Stool filling of an intestinal duplication cyst at the ileocecal valve triggers colonic intussusception: a case report

Surgical Case Reports20184:116

https://doi.org/10.1186/s40792-018-0527-z

  • Received: 12 July 2018
  • Accepted: 10 September 2018
  • Published:

Abstract

Background

Intestinal duplication, a congenital malformation, is considered a rare condition, particularly in adults. Although it affects young children, a minority of patients remains asymptomatic until adulthood. Here, we describe a case of an intestinal duplication cyst that caused intussusception by a unique mechanism.

Case presentation

A 19-year-old man was admitted to our hospital for intermittent abdominal pain. Computed tomography revealed colonic intussusception induced by a nodular mass in the ileocecal region. Urgent ileocecal resection was performed because of the risk of colonic ischemia. The resected material comprised a stool-filled noncommunicating cyst that protruded into the enteric lumen at the ileocecal valve. Histological analyses revealed that the inner wall of the cyst was lined with colonic mucosa and that the muscle layer of the cyst was shared with that of the original enteric wall; furthermore, the cyst had a vestige of an opening site in the wall. We concluded that the cyst was an intestinal duplication that poured stool into its lumen through the tiny orifice, thereby triggering intussusception.

Conclusions

The present case suggests that stool-pouring can cause intussusception into the space of an intestinal duplication lesion.

Keywords

  • Intestinal duplication
  • Duplication cyst
  • Ileocecal valve
  • Intussusception

Background

Alimentary tract duplication, a congenital malformation, occurs in approximately 1 out of 10,000 births. Ileac or ileocecal duplication is rather common in this condition. More than 80% of these cases are detectable as an acute abdomen or bowel obstruction before 2 years of age; however, a minority of patients remains asymptomatic until adulthood [13]. Intestinal duplication has recently attracted attention as a cause of intussusception in young adults [4, 5]. Our present case further elucidates this condition.

Case presentation

A 19-year-old male was referred to our hospital by a primary care physician for a history of intermittent cramping pain in the right flank persisting for several days. His abdomen was flat and soft; however, he complained of abdominal pain upon pressure in the right lower quadrant. Most laboratory test results revealed normal limits except for elevated white blood count (11,170/μL) and serum C-reactive protein level (1.6 mg/dL). Contrast-enhanced computed tomography (Fig. 1) revealed intussusception at the ileocecal region, which appeared as a “target” sign with a tumorous oval mass of 56 × 41 mm as a leading point of intussusception. An urgent operation was performed because of the risk of colonic ischemia due to intussusception. At laparotomy, the bowels had already spontaneously reduced, and a mass was palpable in the ileocecal region. We performed an ileocecal resection, aiming to avoid the potential of relapse of intussusception due to the residual mass.
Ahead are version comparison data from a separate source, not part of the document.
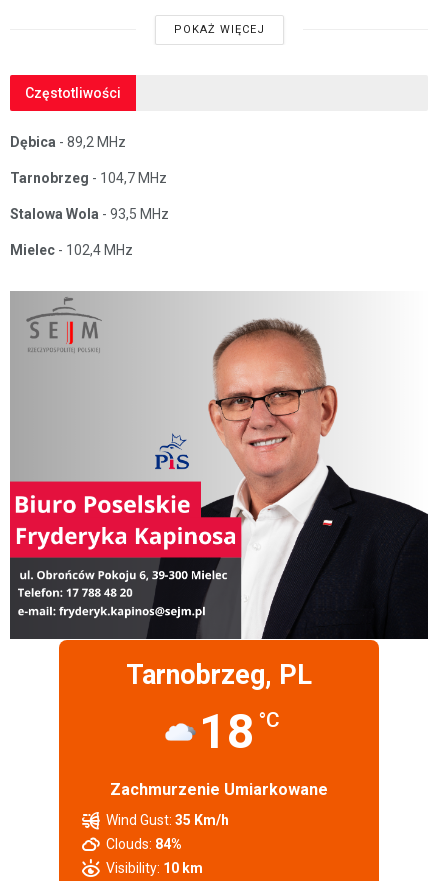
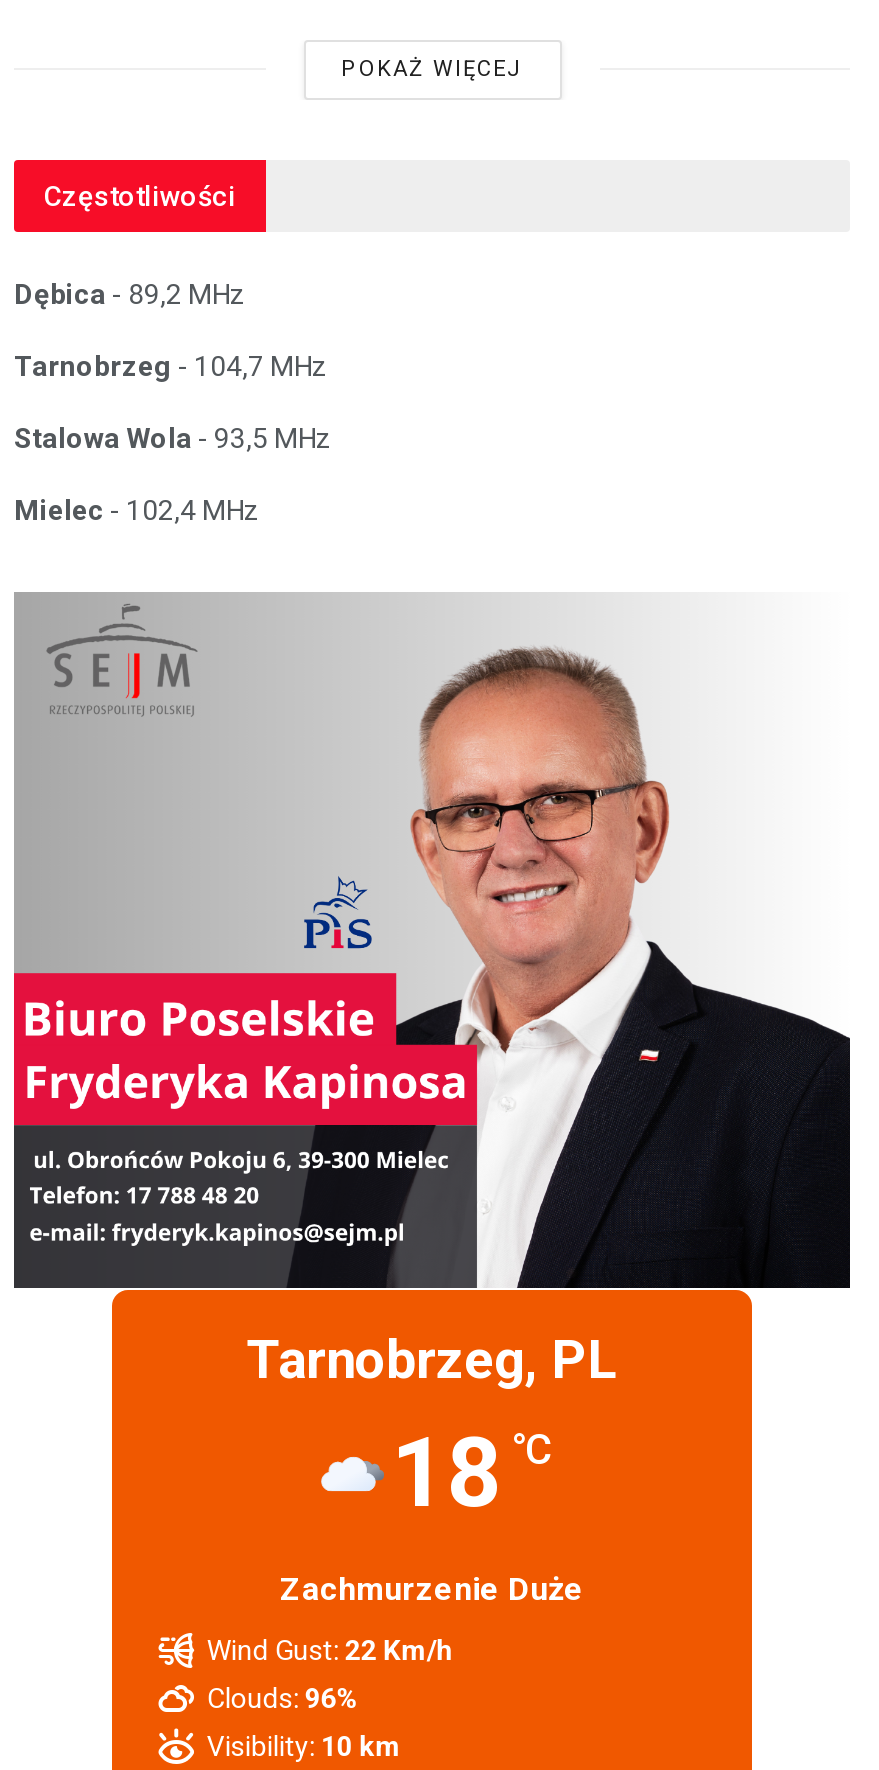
- Zachmurzenie Umiarkowane
+ Zachmurzenie Duże

- Wind Gust: 35 Km/h
+ Wind Gust: 22 Km/h

- Clouds: 84%
+ Clouds: 96%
The postoperative course was uneventful and the patient was discharged on day 16 postoperatively. The resected specimen (Fig. 2) comprised an oval cystic lesion of 45 × 35 × 22 mm that protruded into the enteric lumen at the ileocecal valve. The cyst was filled with brown-colored stiff material and did not communicate with the original enteric lumen upon macroscopy. Histological analysis (Fig. 3) revealed that the inner surface of the cyst was completely lined with colonic mucosa and was situated within the intestinal wall of the ileocecal valve. The original muscle layer of the intestine was separated into two layers at the cyst portion and was shared with the muscle layer of the cyst. Thus, we concluded that the cyst was a type of intestinal duplication. Although histological analysis could not identify any opening in the cyst wall, a discontinuity of the muscle layer was observed at the top of the cyst near the transitional point of ileocecal mucosa and the mucosa lined through the hole formed by the lack of muscle layer (Fig. 3c).
Fig. 1
Fig. 1

Abdominal computed tomography. a A characteristic “target” sign (white arrow) seen in the right abdomen. b Tumorous mass (white arrow) acting as a leading point for intussusception

Fig. 2
Fig. 2

Resected material. a An oval duplication cyst of 45 × 35 × 22 mm protruding into the enteric lumen just at the ileocecal valve. b The cut surface of the cystic lesion. c The cyst was filled with brown-colored stiff stool

Fig. 3
Fig. 3

Histopathological findings. a The inner wall of the cyst was lined with colonic mucosa, and it shared a muscle layer (arrows) with the original enteric wall. b The muscular layer (arrows) was separated into two layers at the edges of the cyst. c A vestige of the opening site in the cyst wall: a discontinuity (white arrows) of the cyst’s muscle layer (black arrows) was observed at the top of the cyst near the transitional point (arrowhead) between the ileum and colonic mucosa

Discussion

Intestinal duplication was first described by Fitz in 1884 [6]; in 1937, Ladd provided a detailed description of the clinical and pathological aspects of duplication of the alimentary tract as a congenital malformation [7]. He defined the three characteristic features of duplication: (1) well-formed smooth muscle layers, (2) an epithelial lining comprising some portion of the alimentary tract, and (3) contiguity with a portion of the alimentary tract. Furthermore, the duplication lesion shares a portion of its wall with that of the adjacent alimentary tract, usually sharing a common blood supply [8]. Duplication of the alimentary tract has been divided into the tubular (14%) and cystic (86%) types. The tubular type often has one or more direct communications with the adjacent bowel, whereas the cystic type usually does not communicate with the lumen of the adjacent bowel and contains a sticky mucoid fluid that is either chocolate or cafe au lait colored or almost colorless [7, 9, 10]. Lately, some communicating duplication cysts have been reported in adults [4, 8, 11, 12].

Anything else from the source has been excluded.